* _REQUIREMENT_
The expected output is each line below containing "class", copied in full.
# # # #
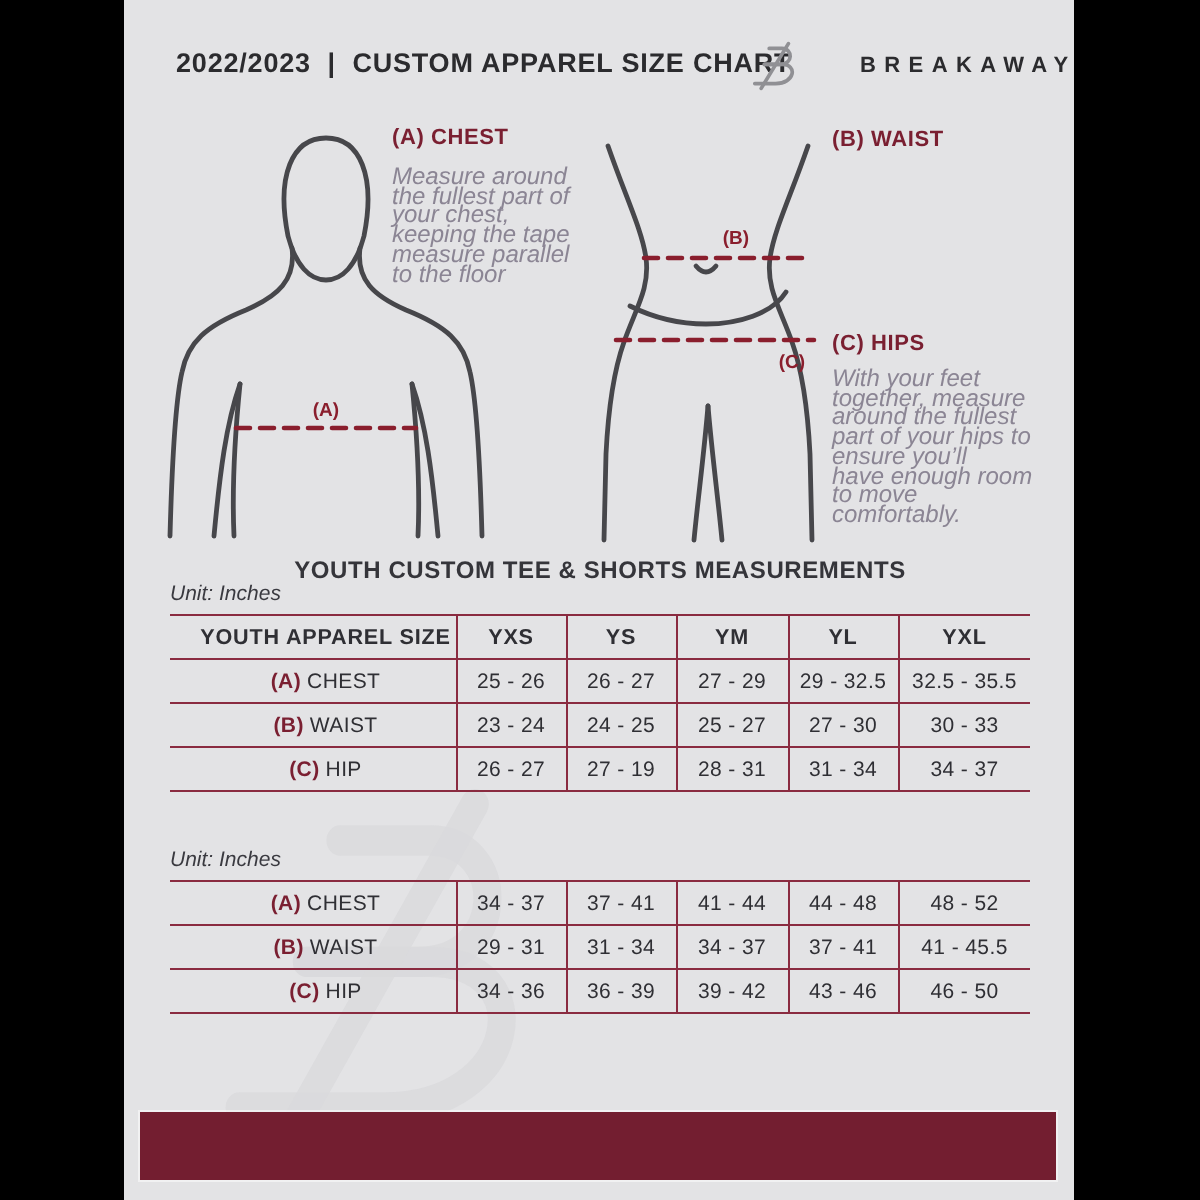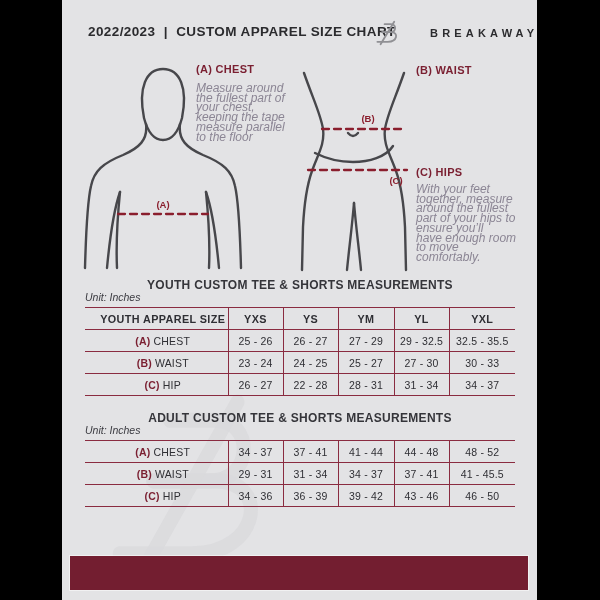--- a/index.html
+++ b/index.html
@@ -146,7 +146,7 @@
     <tr>
       <td class="rowhead"><span class="key">(C)</span><span>HIP</span></td>
       <td>26 - 27</td>
-      <td>22 - 28</td>
+      <td>27 - 19</td>
       <td>28 - 31</td>
       <td>31 - 34</td>
       <td>34 - 37</td>

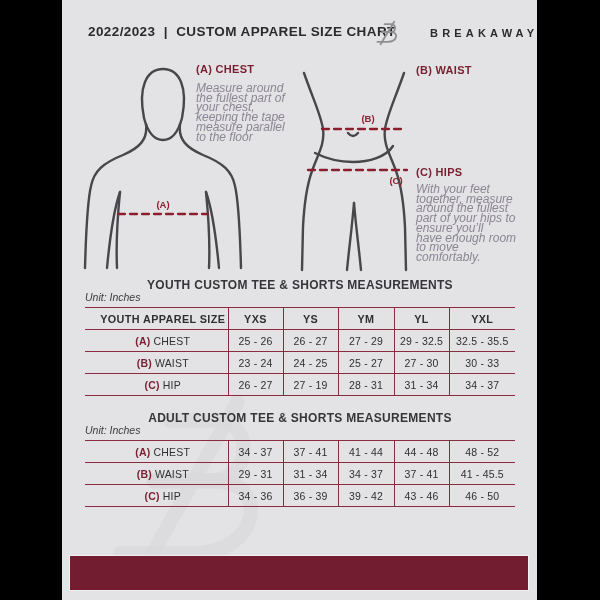--- a/index.html
+++ b/index.html
@@ -154,7 +154,6 @@
   </tbody>
     </table>
 
-  <div class="abs section-title ad-title">ADULT CUSTOM TEE &amp; SHORTS MEASUREMENTS</div>
   <div class="abs unit-label ad-unit">Unit: Inches</div>
   <table class="size-table ad-table">
     <colgroup>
# # # #
* _REPLY_
       <td class="rowhead"><span class="key">(C)</span><span>HIP</span></td>
-  <div class="abs section-title ad-title">ADULT CUSTOM TEE &amp; SHORTS MEASUREMENTS</div>
   <div class="abs unit-label ad-unit">Unit: Inches</div>
   <table class="size-table ad-table">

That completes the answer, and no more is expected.